What are the Costs and Savings of USDA Streamline Refinance?
The costs and savings of USDA streamline refinance depend on several factors, such as your current interest rate, your new interest rate, your loan balance, your loan term, and your closing costs. To determine if USDA streamline refinance is worth it for you, you’ll need to calculate your break-even point and your monthly savings.
The break-even point is the number of months it takes for you to recoup the costs of refinancing with the savings from lower monthly payments. To calculate your break-even point, divide your total closing costs by your monthly savings. For example, if your closing costs are $2,000 and your monthly savings are $100, your break-even point is 20 months. This means you’ll need to stay in your home for at least 20 months to make refinancing worthwhile.

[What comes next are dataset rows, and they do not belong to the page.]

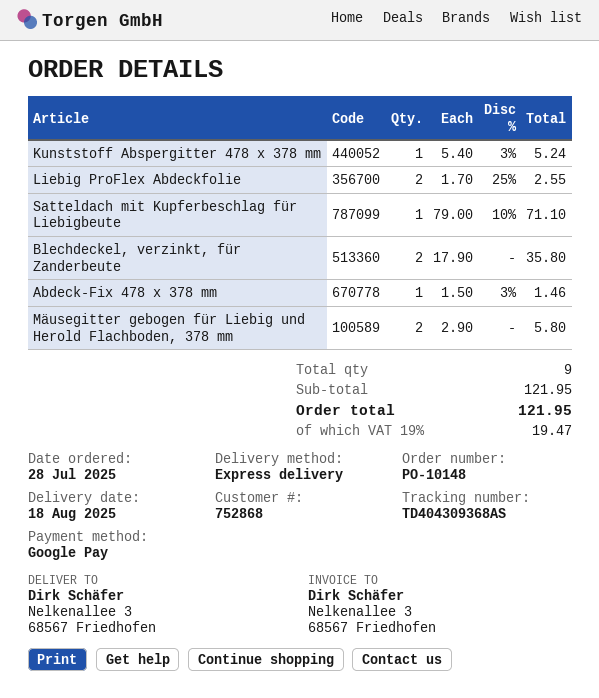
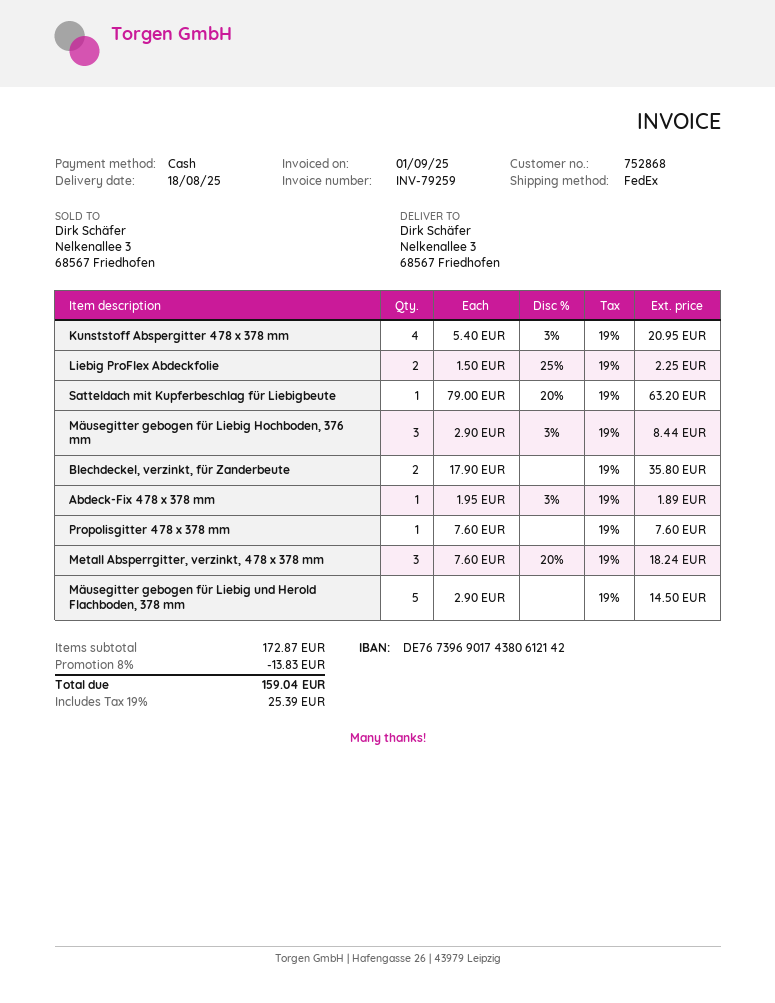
payment method: Google Pay -> cash
shipping method: express -> FedEx
Kunststoff Abspergitter 478 x 378 mm: 1 x 5.40 - 3% = 5.24 -> 4 x 5.40 - 3% = 20.95
Liebig ProFlex Abdeckfolie: 2 x 1.70 - 25% = 2.55 -> 2 x 1.50 - 25% = 2.25
Satteldach mit Kupferbeschlag für Liebigbeute: 1 x 79.00 - 10% = 71.10 -> 1 x 79.00 - 20% = 63.20
Abdeck-Fix 478 x 378 mm: 1 x 1.50 - 3% = 1.46 -> 1 x 1.95 - 3% = 1.89
Mäusegitter gebogen für Liebig und Herold Flachboden, 378 mm: 2 x 2.90 = 5.80 -> 5 x 2.90 = 14.50
Mäusegitter gebogen für Liebig Hochboden, 376 mm: none -> 3 x 2.90 - 3% = 8.44
Propolisgitter 478 x 378 mm: none -> 1 x 7.60 = 7.60
Metall Absperrgitter, verzinkt, 478 x 378 mm: none -> 3 x 7.60 - 20% = 18.24
subtotal: 121.95 -> 172.87
discount: none -> 8% = 13.83
tax: 19% = 19.47 -> 19% = 25.39
total: 121.95 -> 159.04

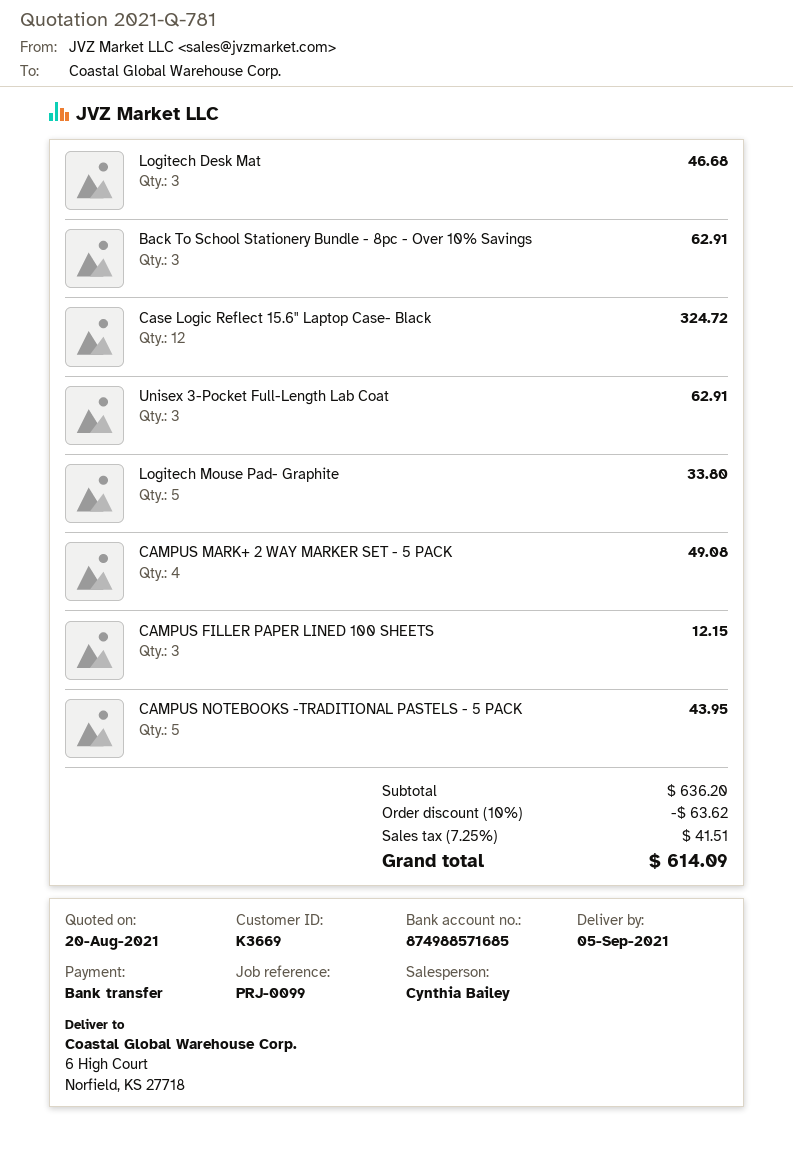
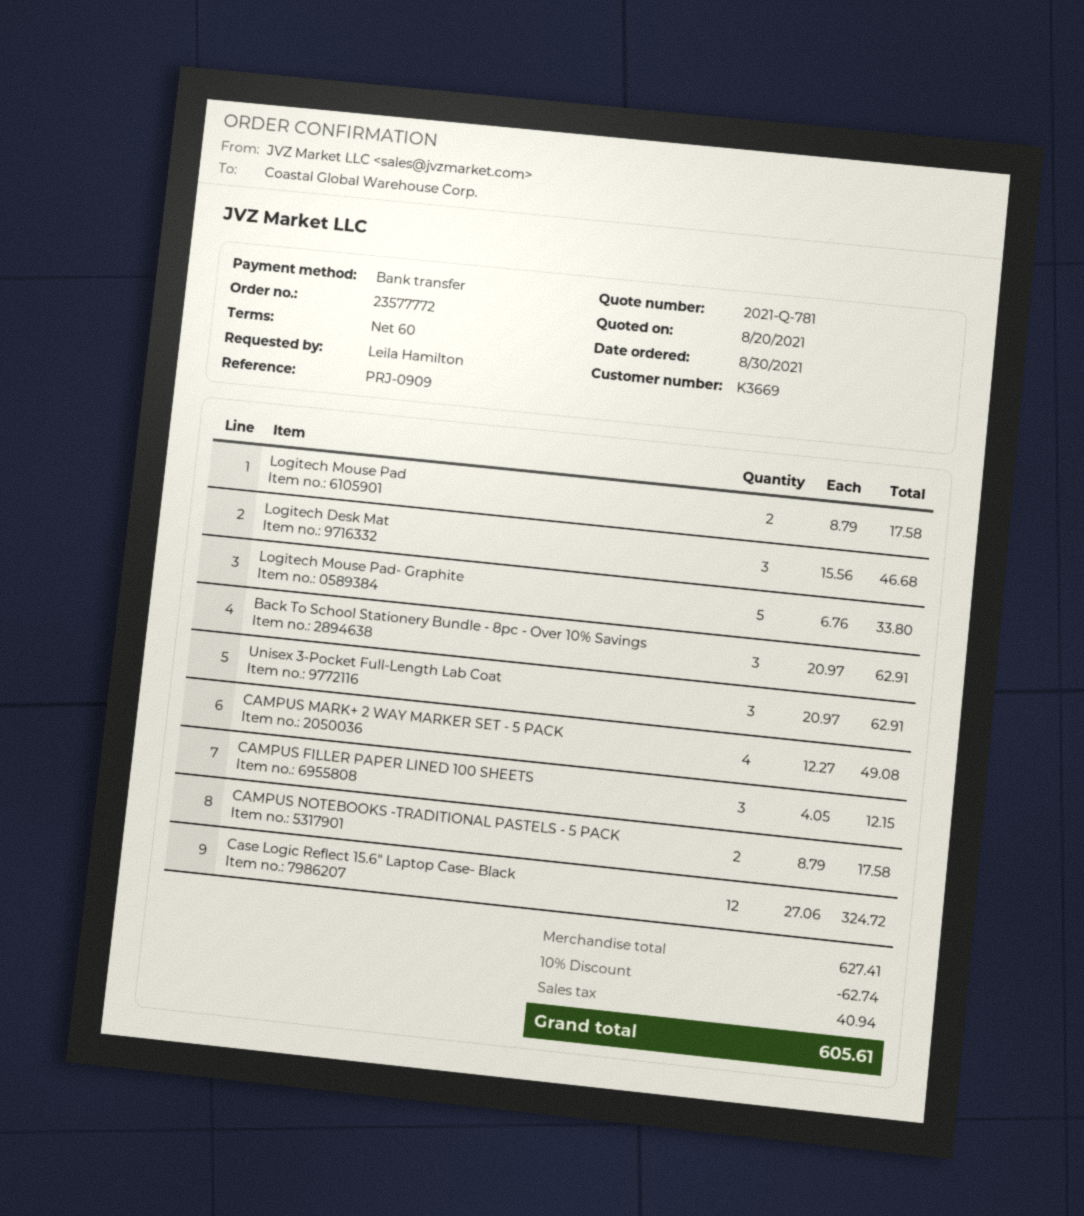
reference: PRJ-0099 -> PRJ-0909
CAMPUS NOTEBOOKS -TRADITIONAL PASTELS - 5 PACK: 5 for 43.95 -> 2 for 17.58
Logitech Mouse Pad: none -> 2 for 17.58
subtotal: 636.20 -> 627.41
discount: 10% = 63.62 -> 10% = 62.74
tax: 41.51 -> 40.94
total: 614.09 -> 605.61

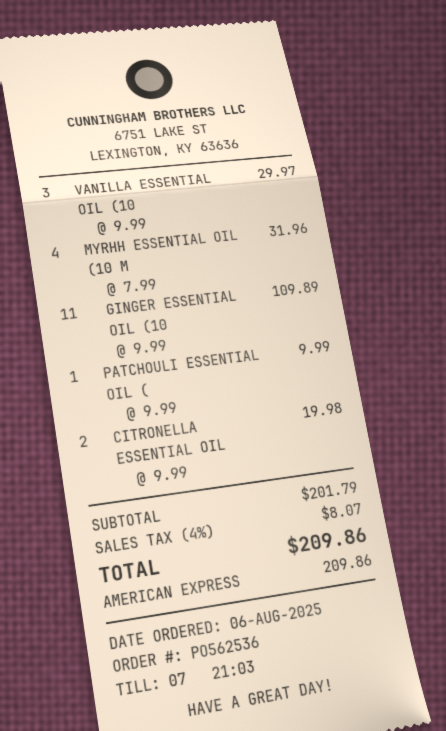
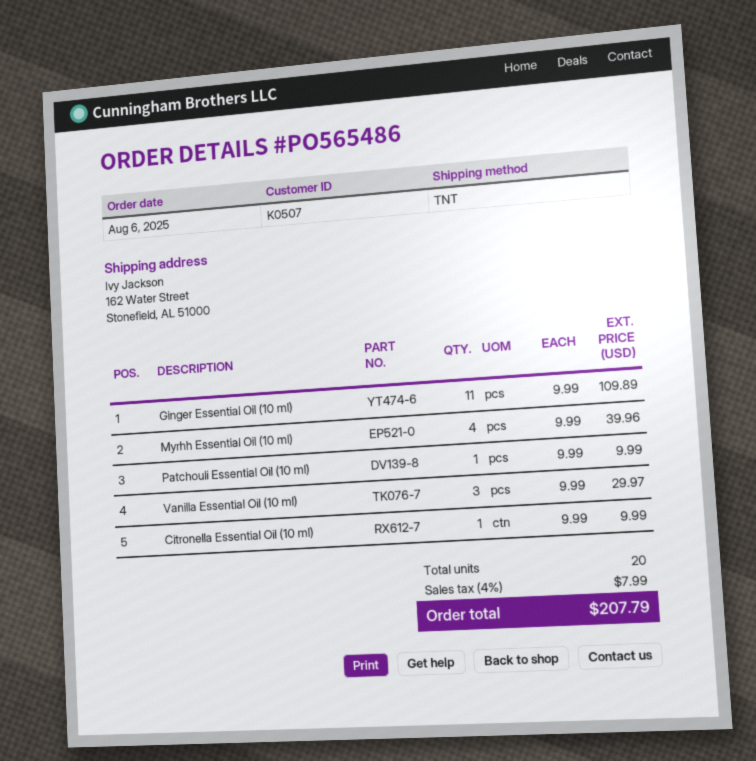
order number: PO562536 -> PO565486
MYRHH ESSENTIAL OIL (10 M: 4 x 7.99 = 31.96 -> 4 x 9.99 = 39.96
CITRONELLA ESSENTIAL OIL: 2 x 9.99 = 19.98 -> 1 x 9.99 = 9.99
tax: 4% = 8.07 -> 4% = 7.99
total: 209.86 -> 207.79

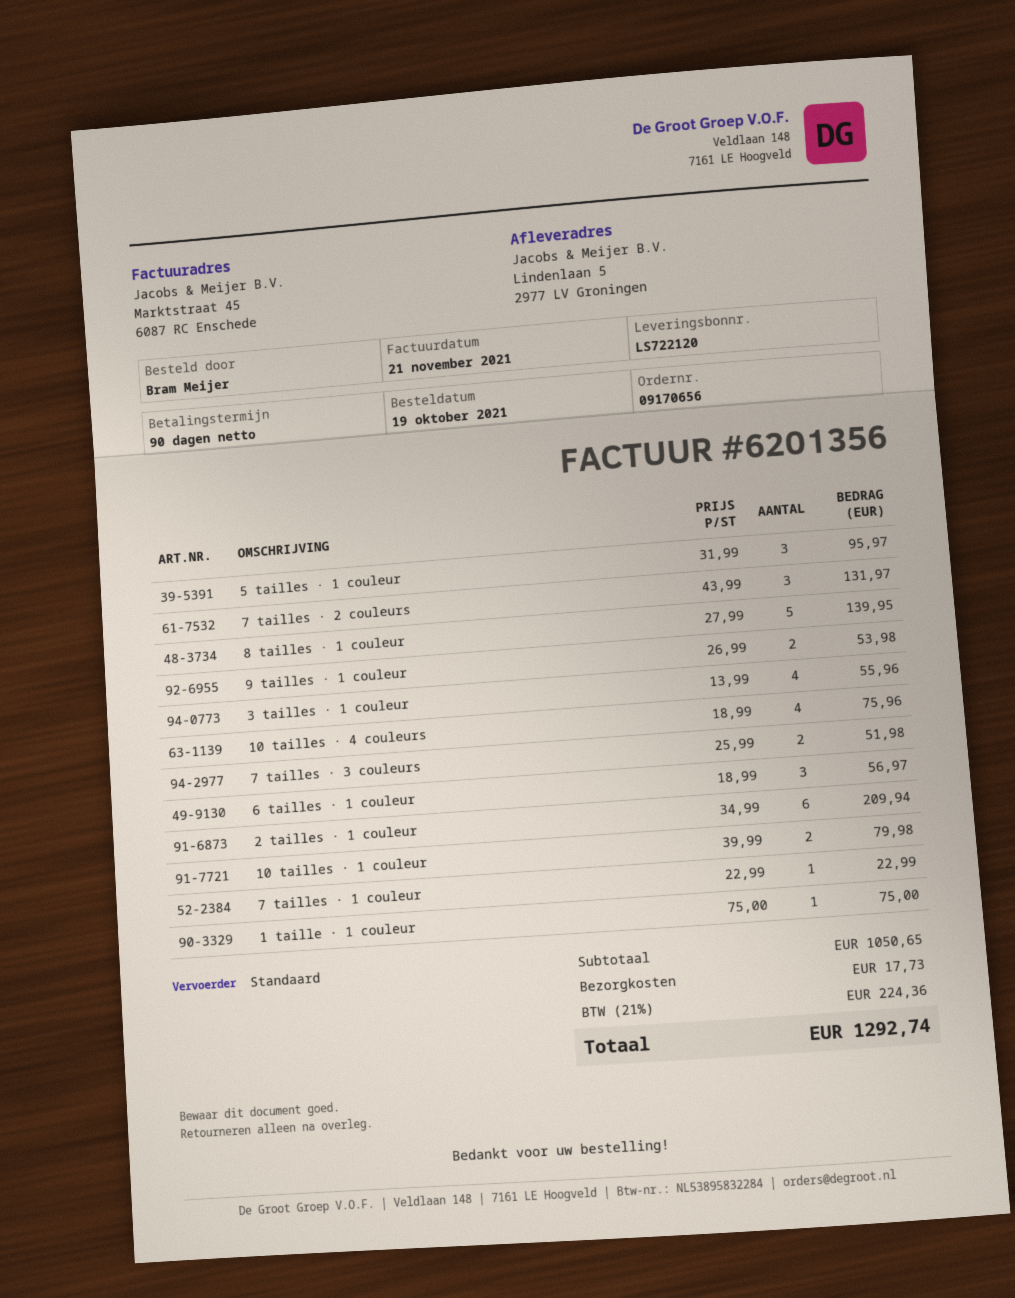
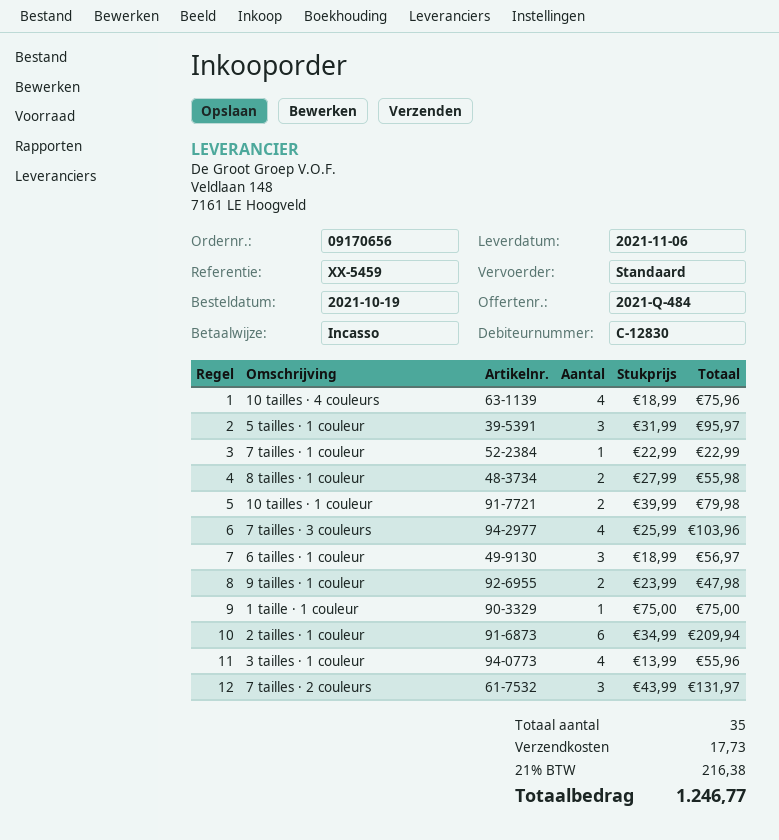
8 tailles · 1 couleur: 5 x 27.99 = 139.95 -> 2 x 27.99 = 55.98
9 tailles · 1 couleur: 2 x 26.99 = 53.98 -> 2 x 23.99 = 47.98
7 tailles · 3 couleurs: 2 x 25.99 = 51.98 -> 4 x 25.99 = 103.96
tax: 21% = 224.36 -> 21% = 216.38
total: 1292.74 -> 1246.77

Your monthly savings are the difference between your old and new monthly payments. To calculate your monthly savings, subtract your new payment from your old payment. For example, if your old payment was $1,200 and your new payment is $1,100, your monthly savings are $100.
Here are some examples of scenarios where USDA streamline refinance can be beneficial:
- You have a high interest rate on your current loan and can lower it significantly with a new loan
- You have a long loan term on your current loan and can shorten it with a new loan without increasing your payment too much
- You have an adjustable-rate mortgage on your current loan and can switch to a fixed-rate mortgage with a new loan to avoid future rate increases
Pros and Cons of USDA Streamline Refinance Program
Before you decide to apply for USDA streamline refinance, you should weigh the pros and cons of this option and compare it with other refinancing choices. Here are some of the advantages and disadvantages of USDA streamline refinance that you should consider:
Pros
- Lower interest rate and monthly payments: By refinancing your USDA loan with a lower interest rate, you can reduce the amount of interest you pay over the life of the loan and lower your monthly payments. This can help you save money and improve your cash flow.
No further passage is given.